_What is being asked:_ Having read the entries, repeat all of them exactly.

_The data:_
────────

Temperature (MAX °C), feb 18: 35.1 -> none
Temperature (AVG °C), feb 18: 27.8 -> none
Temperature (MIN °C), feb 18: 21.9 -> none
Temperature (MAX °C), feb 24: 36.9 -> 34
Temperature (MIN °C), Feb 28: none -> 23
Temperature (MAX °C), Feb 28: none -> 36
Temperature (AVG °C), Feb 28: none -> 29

────────

_Answer to this task:_
Temperature (MAX °C), feb 18: 35.1 -> none
Temperature (AVG °C), feb 18: 27.8 -> none
Temperature (MIN °C), feb 18: 21.9 -> none
Temperature (MAX °C), feb 24: 36.9 -> 34
Temperature (MIN °C), Feb 28: none -> 23
Temperature (MAX °C), Feb 28: none -> 36
Temperature (AVG °C), Feb 28: none -> 29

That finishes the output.